Richard Siddins returned to Sydney on 20 January with 1700 skins and rigging form the wreck of the Campbell Macquarie.
From 1814

Lyndon Rose, with his book Richard Siddins of Port Jackson, has set down his story as a tribute to his contribution to the trade out of Port Jackson in the early days of the Colony.

== Bibliography ==
There are at least three books about Richard Siddins’ life and adventures:
- Letter from Charles R. Siddins to H.F. Norrie, undated, with newscutting, 1857
- Richard Siddins of Port Jackson / by Lyndon Rose.
- Richard Siddins pocket book and letter, 1815-1878

Letter from Charles R. Siddons concerning the career of his grandfather, Captain Richard Siddons, and his father Joseph Siddins. The letter states that Captain Siddins built the home which later became the Greenwich Pier or Vaucluse Hotel. His son Joseph succeeded him as superintendent of the South Head lighthouse. Also included is a newscutting of the poem 'The Wreck of the Dunbar' by George Ferris Pickering, which features the role of the dog of Joseph Siddins in the discovery of the shipwreck.

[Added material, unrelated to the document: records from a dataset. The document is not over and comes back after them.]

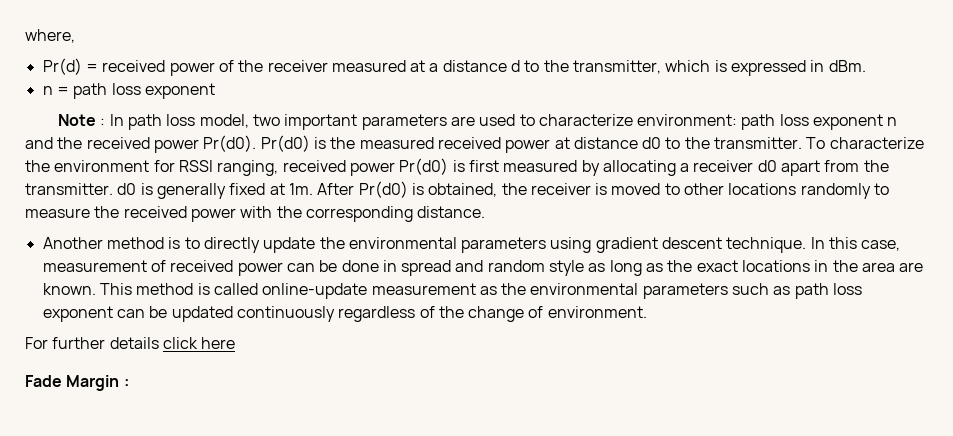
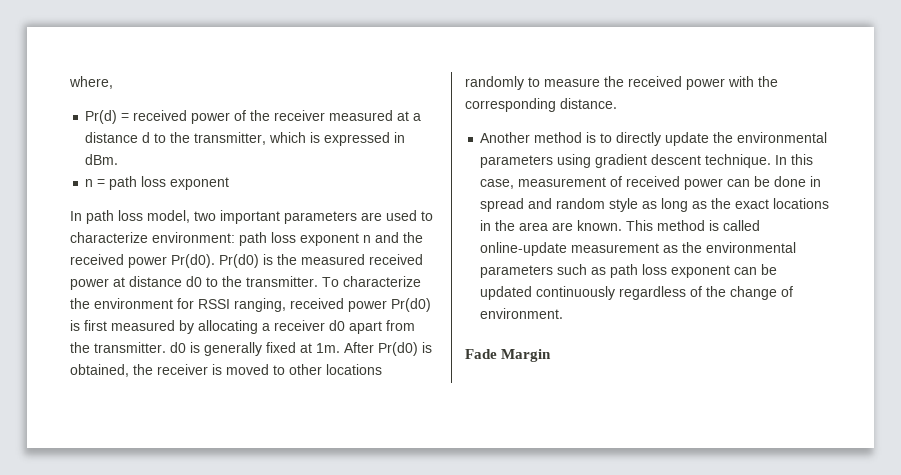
- Note : In path loss model, two important parameters are used to characterize environment: path loss exponent n and the received power Pr(d0).
+ In path loss model, two important parameters are used to characterize environment: path loss exponent n and the received power Pr(d0).
- For further details click here
- Fade Margin :
+ Fade Margin

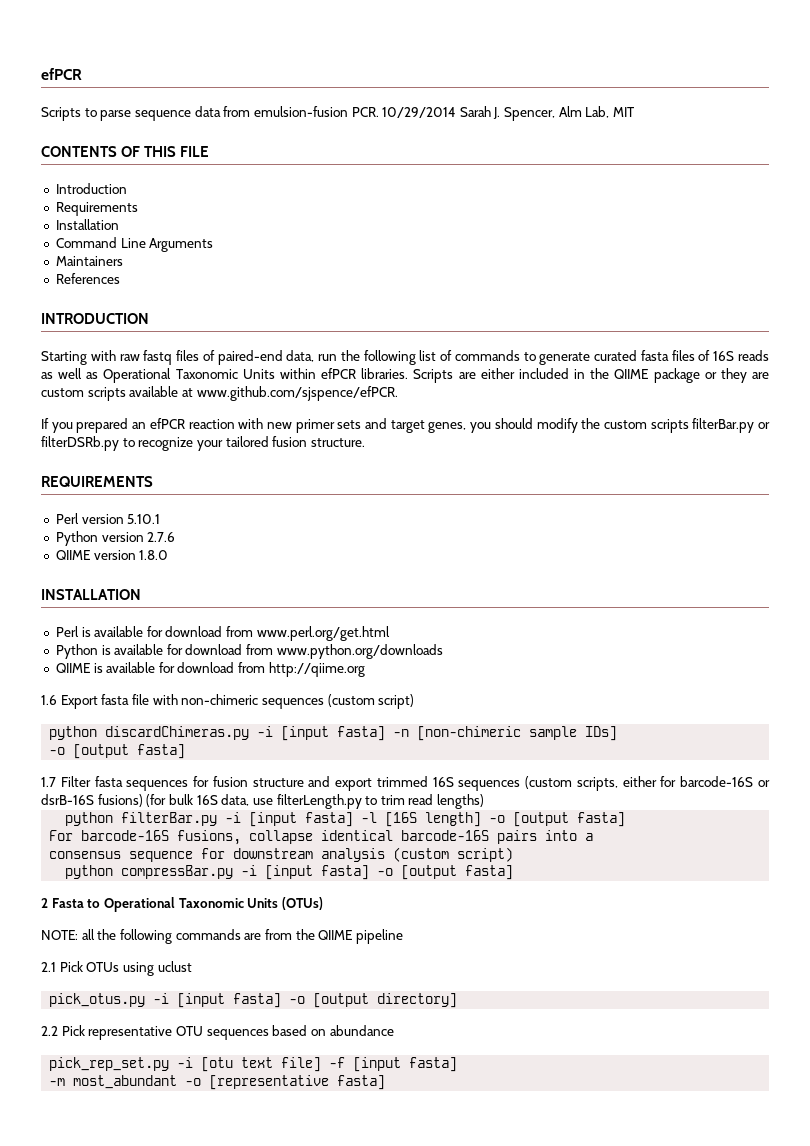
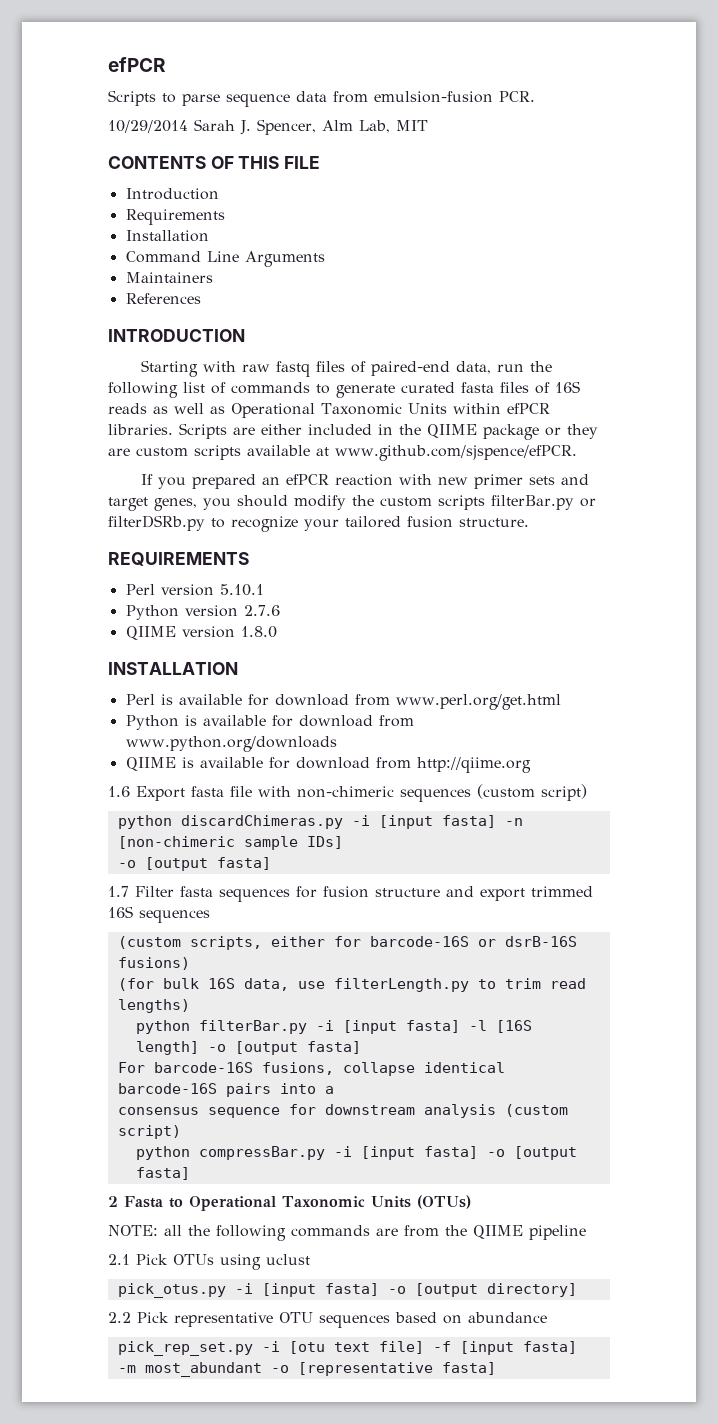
- Scripts to parse sequence data from emulsion-fusion PCR. 10/29/2014 Sarah J. Spencer, Alm Lab, MIT
+ Scripts to parse sequence data from emulsion-fusion PCR.
+ 10/29/2014 Sarah J. Spencer, Alm Lab, MIT
- 1.7 Filter fasta sequences for fusion structure and export trimmed 16S sequences (custom scripts, either for barcode-16S or dsrB-16S fusions) (for bulk 16S data, use filterLength.py to trim read lengths)
+ 1.7 Filter fasta sequences for fusion structure and export trimmed 16S sequences
+ (custom scripts, either for barcode-16S or dsrB-16S fusions)
+ (for bulk 16S data, use filterLength.py to trim read lengths)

The second one doesn't have the direct purpose to tell Siddins adventures but to describe how international trade was carried out in 1770 century. The last one is a pocket book, being an interleaved copy of the New South Wales pocket almanac for 1816 containing MS memoranda and tallies, and a set of letters that came from Sarah Wentworth to Mrs Siddins from Vaucluse, N.S.W., 6 February 1878.

==Death==
In 1832, he was compelled by ill health to exchange his situation as pilot with the superintendent of the South Head lighthouse. He died on 2 July 1846, aged 76. His wife died on 9 February 1883, and was buried at Richmond cemetery and his son, Joseph Richard (1823–1891), became a pilot at South Head.

== Curiosities ==
In his honour, Siddins Point, which projects into the middle of the head of Hero Bay on the north coast of Livingston Island in the South Shetland Islands was named for him by the United Kingdom Antarctic Place-Names Committee in 1958. Up until 2011, the name was incorrectly spelled "Siddons Point".